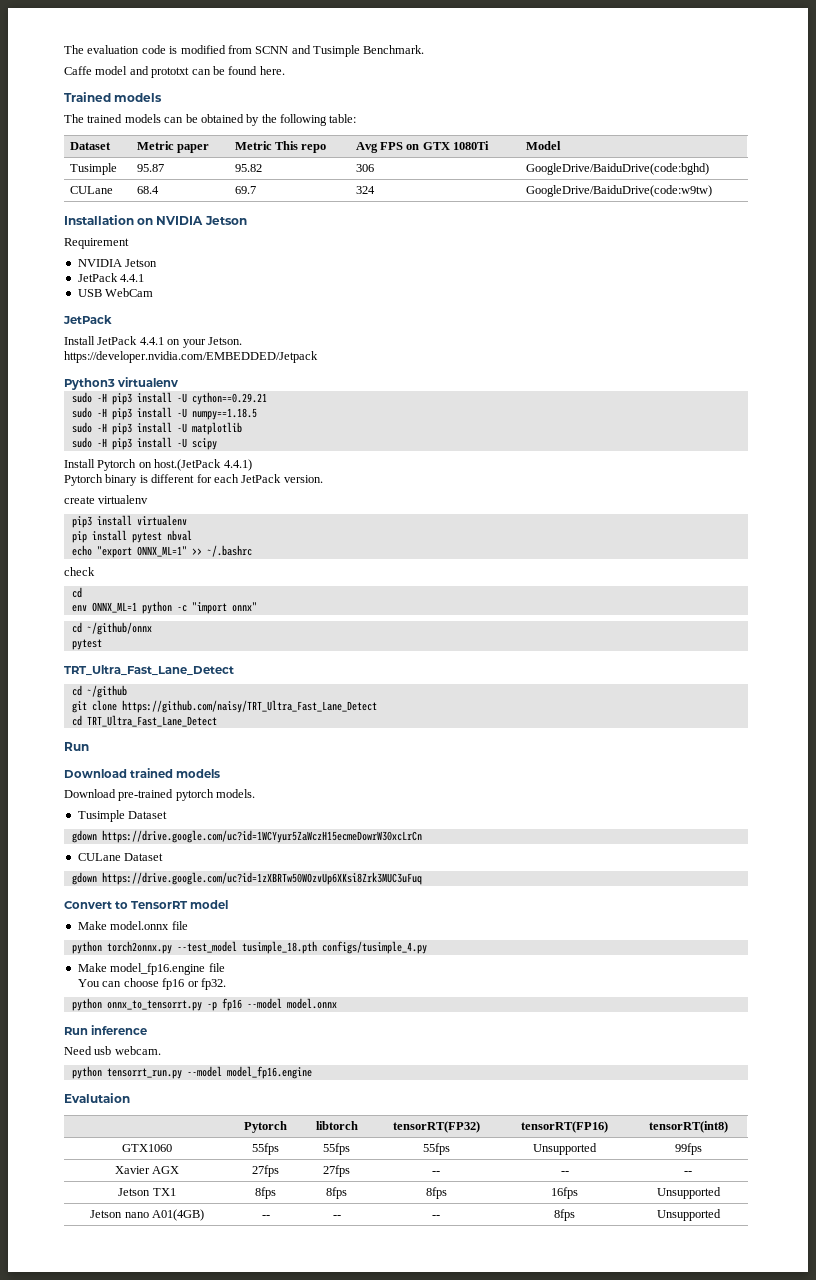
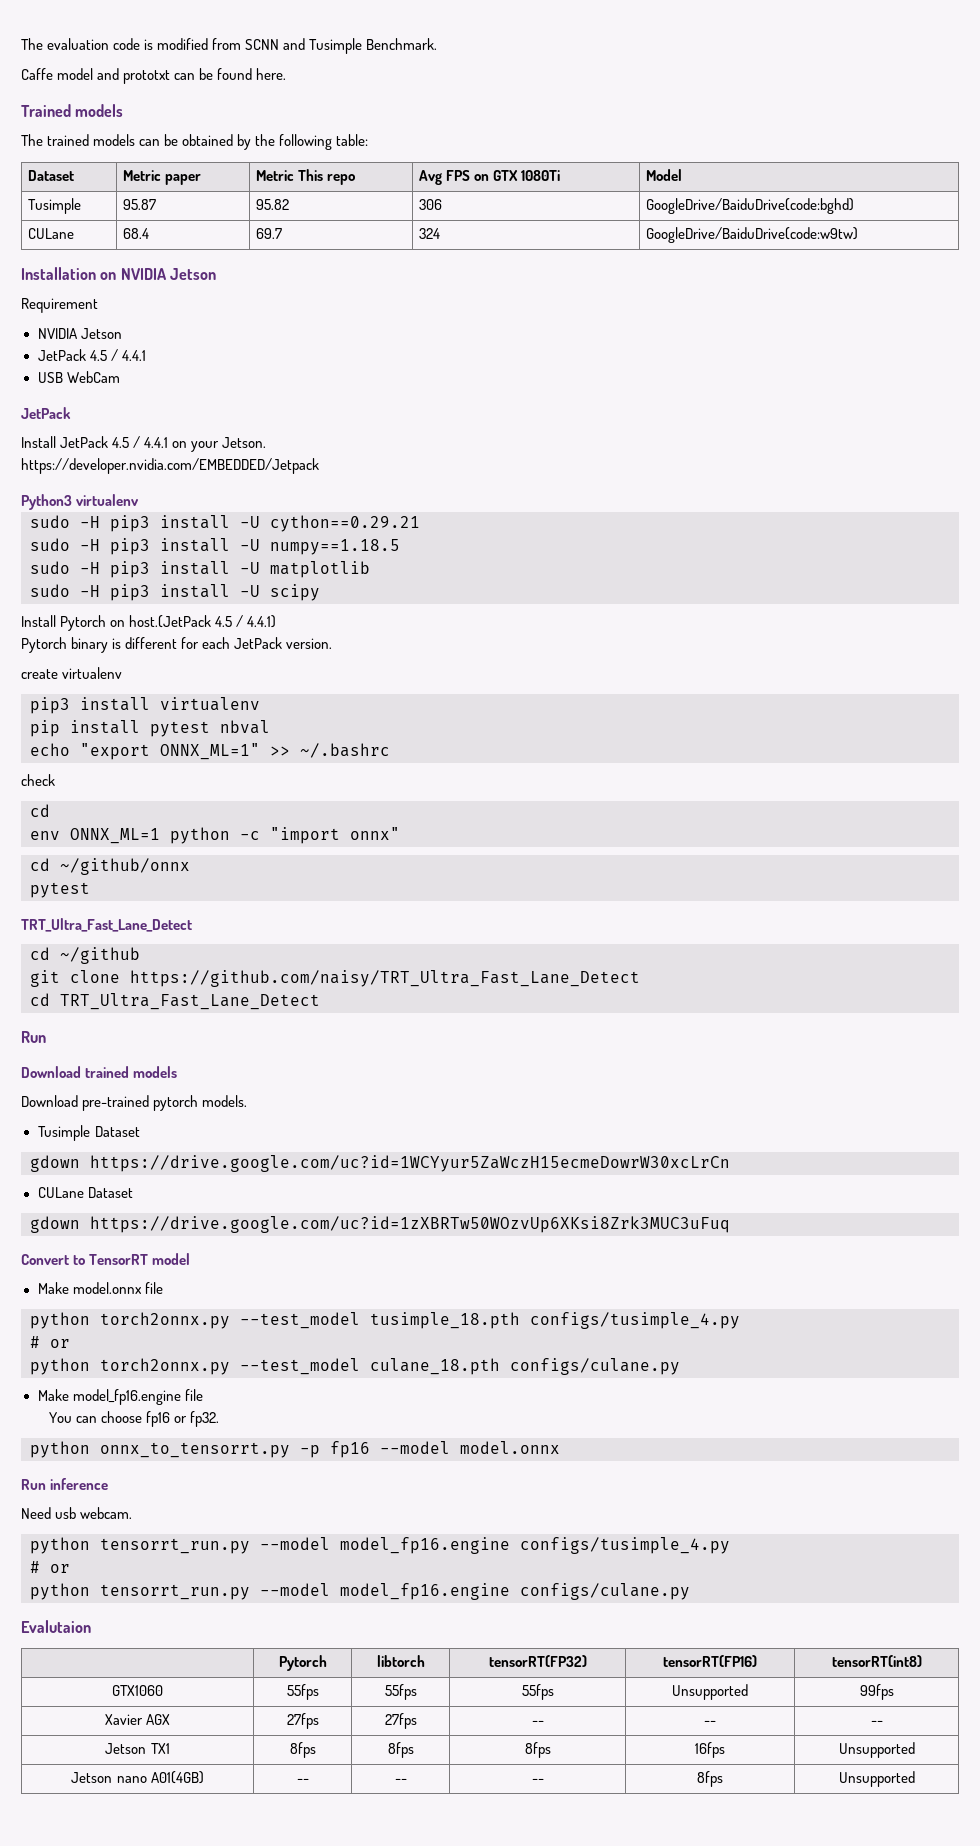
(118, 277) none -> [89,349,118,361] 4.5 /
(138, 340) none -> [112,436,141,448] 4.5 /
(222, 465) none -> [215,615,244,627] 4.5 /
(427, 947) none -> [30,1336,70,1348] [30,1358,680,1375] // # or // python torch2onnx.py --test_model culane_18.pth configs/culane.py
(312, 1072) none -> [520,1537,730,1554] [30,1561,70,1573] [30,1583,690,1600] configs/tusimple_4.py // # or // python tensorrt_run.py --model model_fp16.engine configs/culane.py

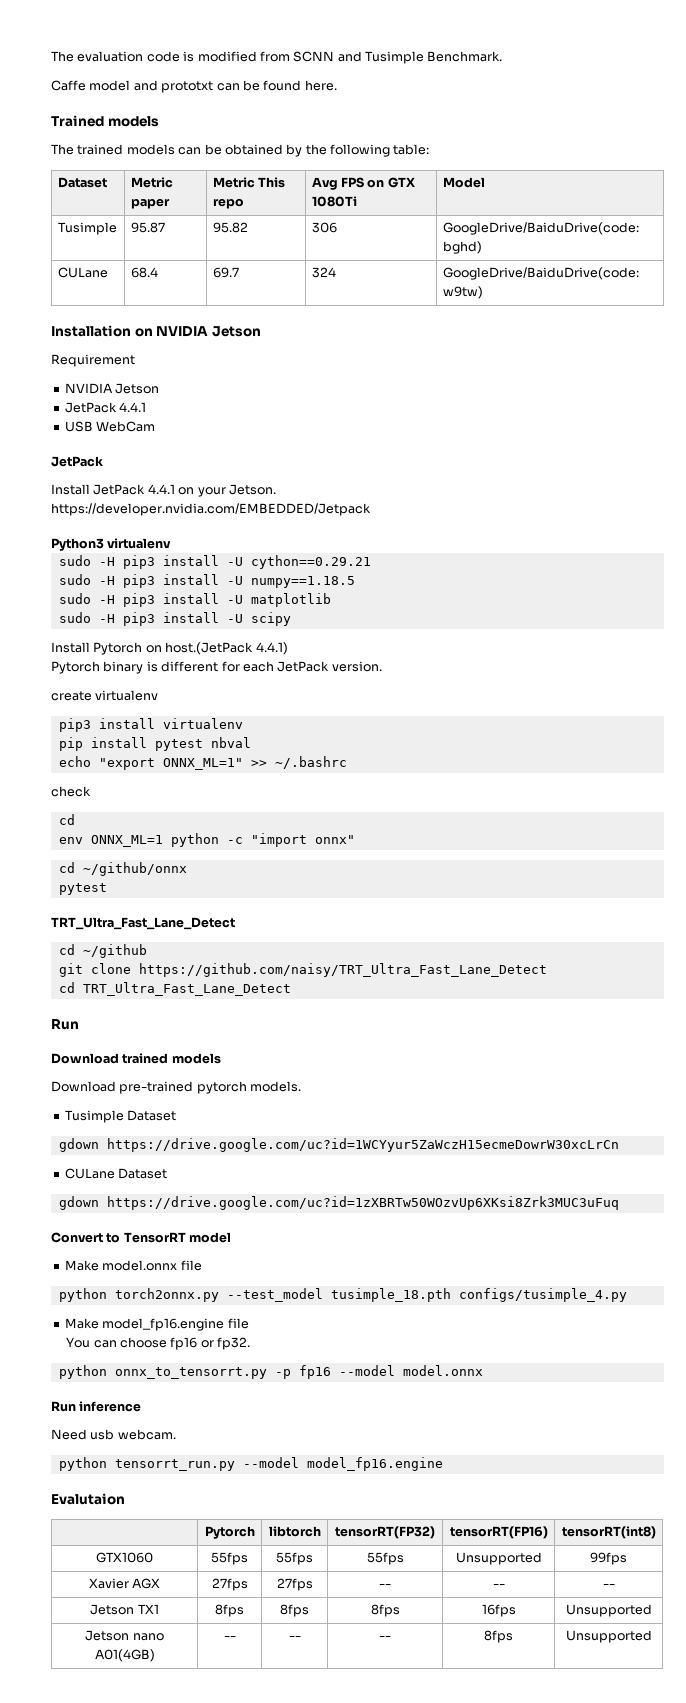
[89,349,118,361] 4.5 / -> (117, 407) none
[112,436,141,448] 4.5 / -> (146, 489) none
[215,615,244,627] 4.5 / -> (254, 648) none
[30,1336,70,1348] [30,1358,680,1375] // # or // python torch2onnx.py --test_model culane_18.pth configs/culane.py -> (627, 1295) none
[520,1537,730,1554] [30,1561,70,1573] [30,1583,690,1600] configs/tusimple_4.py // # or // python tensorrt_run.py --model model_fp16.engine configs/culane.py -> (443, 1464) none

...

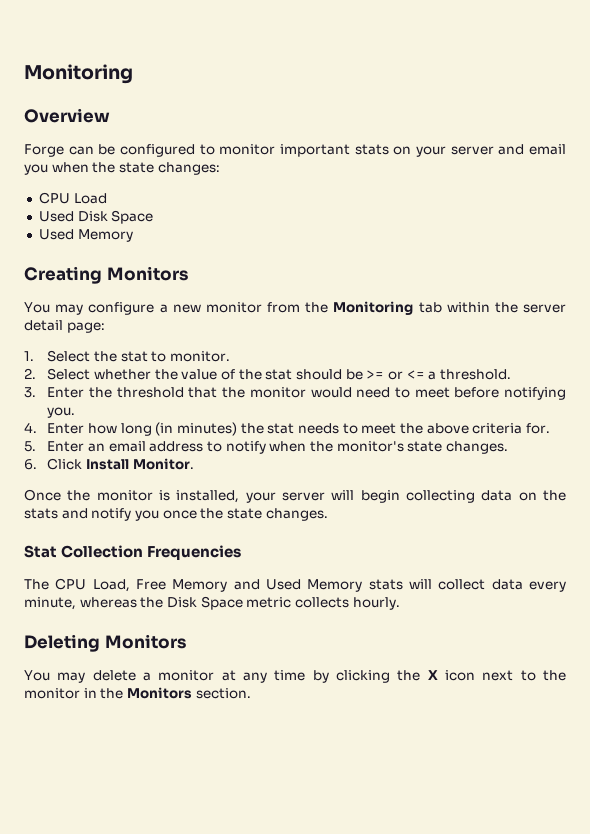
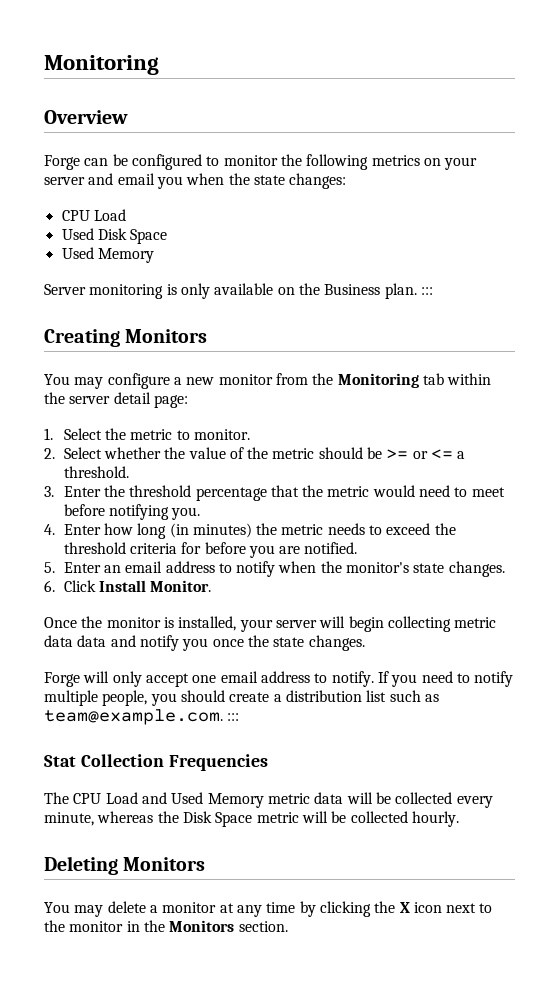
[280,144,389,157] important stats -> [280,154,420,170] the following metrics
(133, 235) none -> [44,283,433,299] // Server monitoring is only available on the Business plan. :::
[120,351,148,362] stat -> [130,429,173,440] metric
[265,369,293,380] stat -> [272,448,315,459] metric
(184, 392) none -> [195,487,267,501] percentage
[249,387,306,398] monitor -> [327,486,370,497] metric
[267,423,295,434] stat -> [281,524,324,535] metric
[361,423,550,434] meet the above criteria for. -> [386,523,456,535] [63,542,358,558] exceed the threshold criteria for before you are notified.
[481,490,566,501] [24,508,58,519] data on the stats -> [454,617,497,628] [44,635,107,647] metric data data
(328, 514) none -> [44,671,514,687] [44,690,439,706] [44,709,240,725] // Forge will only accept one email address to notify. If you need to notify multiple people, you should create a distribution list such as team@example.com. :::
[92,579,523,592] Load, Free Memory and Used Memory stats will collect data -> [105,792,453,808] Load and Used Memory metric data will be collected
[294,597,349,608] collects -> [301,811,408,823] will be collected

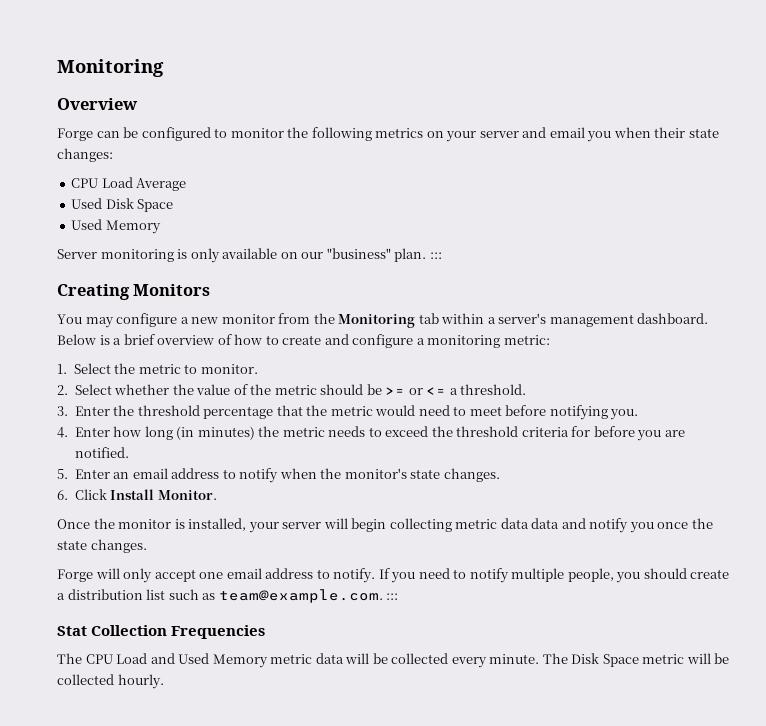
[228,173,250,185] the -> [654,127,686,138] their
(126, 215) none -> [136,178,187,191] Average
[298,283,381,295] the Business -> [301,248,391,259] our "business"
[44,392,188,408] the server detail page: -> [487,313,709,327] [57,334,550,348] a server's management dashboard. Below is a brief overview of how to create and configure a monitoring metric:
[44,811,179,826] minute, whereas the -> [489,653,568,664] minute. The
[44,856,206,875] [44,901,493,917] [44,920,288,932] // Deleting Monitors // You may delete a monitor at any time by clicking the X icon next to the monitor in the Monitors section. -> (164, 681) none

* * *

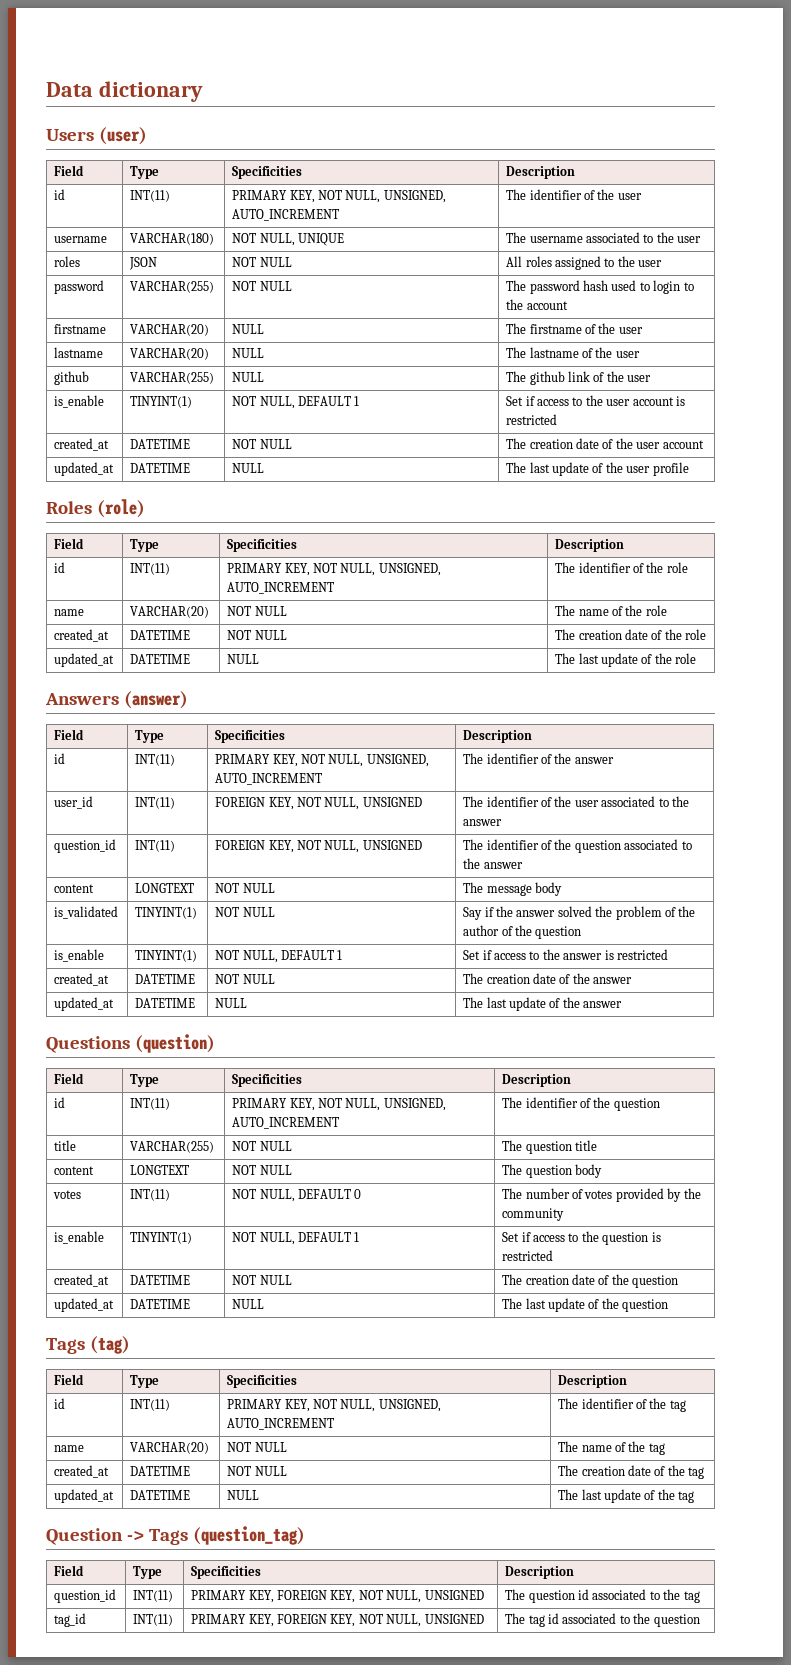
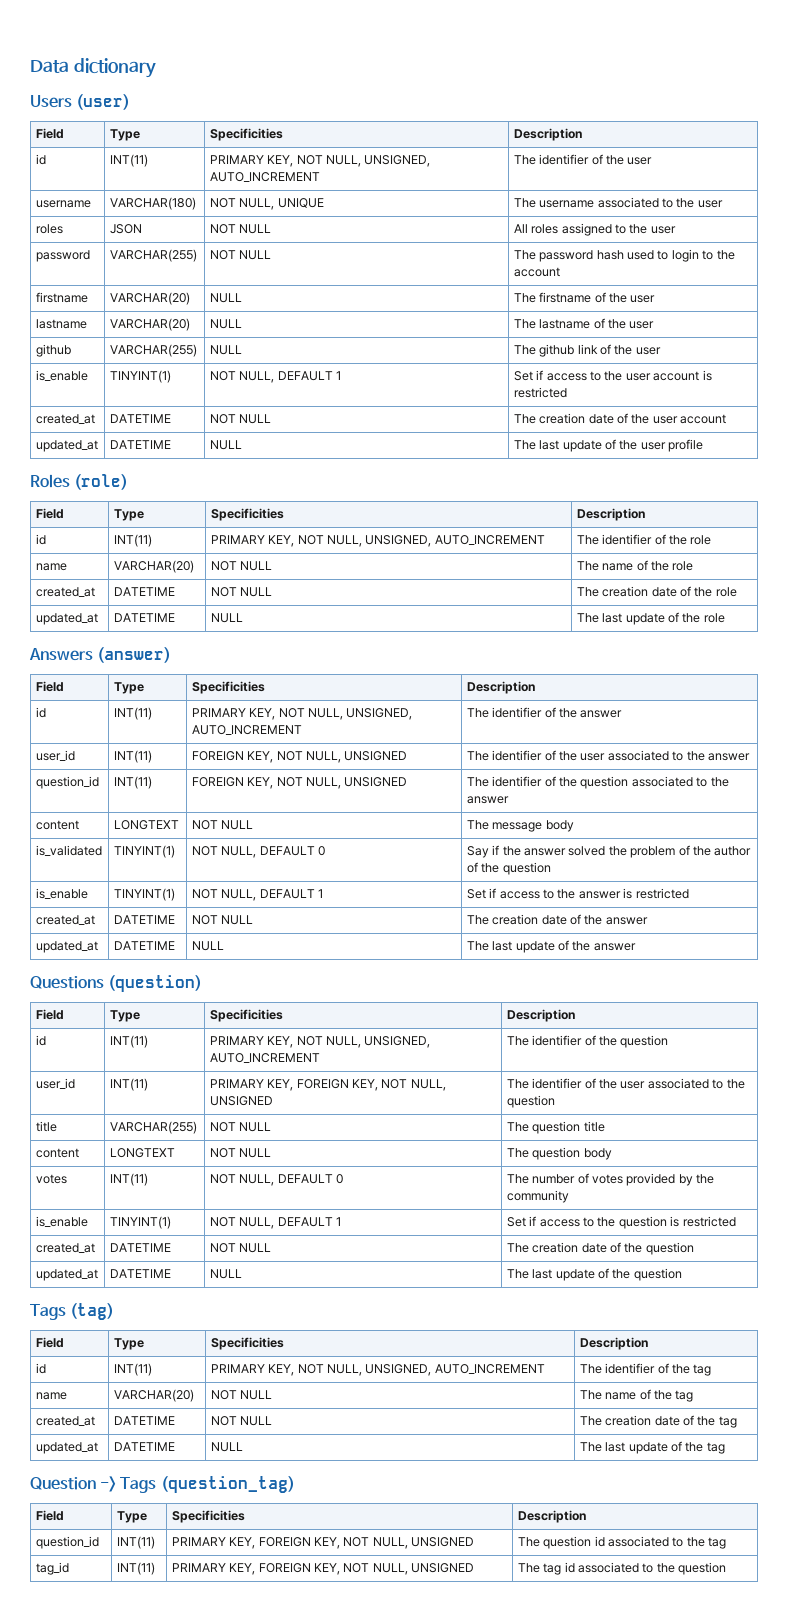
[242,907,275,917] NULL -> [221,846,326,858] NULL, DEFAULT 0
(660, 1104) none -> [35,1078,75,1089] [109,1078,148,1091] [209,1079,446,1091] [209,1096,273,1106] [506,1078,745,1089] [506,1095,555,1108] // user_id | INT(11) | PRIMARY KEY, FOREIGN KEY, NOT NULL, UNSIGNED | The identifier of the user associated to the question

## [WORK TASK]
Pictures excluded, reproduce only the part above that opens with the line holding "(312, 1072) none" and closes with the line holding "(443, 1464) none", exactly as written.

## [REPLY TO THE EXERCISE]
(312, 1072) none -> [520,1537,730,1554] [30,1561,70,1573] [30,1583,690,1600] configs/tusimple_4.py // # or // python tensorrt_run.py --model model_fp16.engine configs/culane.py

[89,349,118,361] 4.5 / -> (117, 407) none
[112,436,141,448] 4.5 / -> (146, 489) none
[215,615,244,627] 4.5 / -> (254, 648) none
[30,1336,70,1348] [30,1358,680,1375] // # or // python torch2onnx.py --test_model culane_18.pth configs/culane.py -> (627, 1295) none
[520,1537,730,1554] [30,1561,70,1573] [30,1583,690,1600] configs/tusimple_4.py // # or // python tensorrt_run.py --model model_fp16.engine configs/culane.py -> (443, 1464) none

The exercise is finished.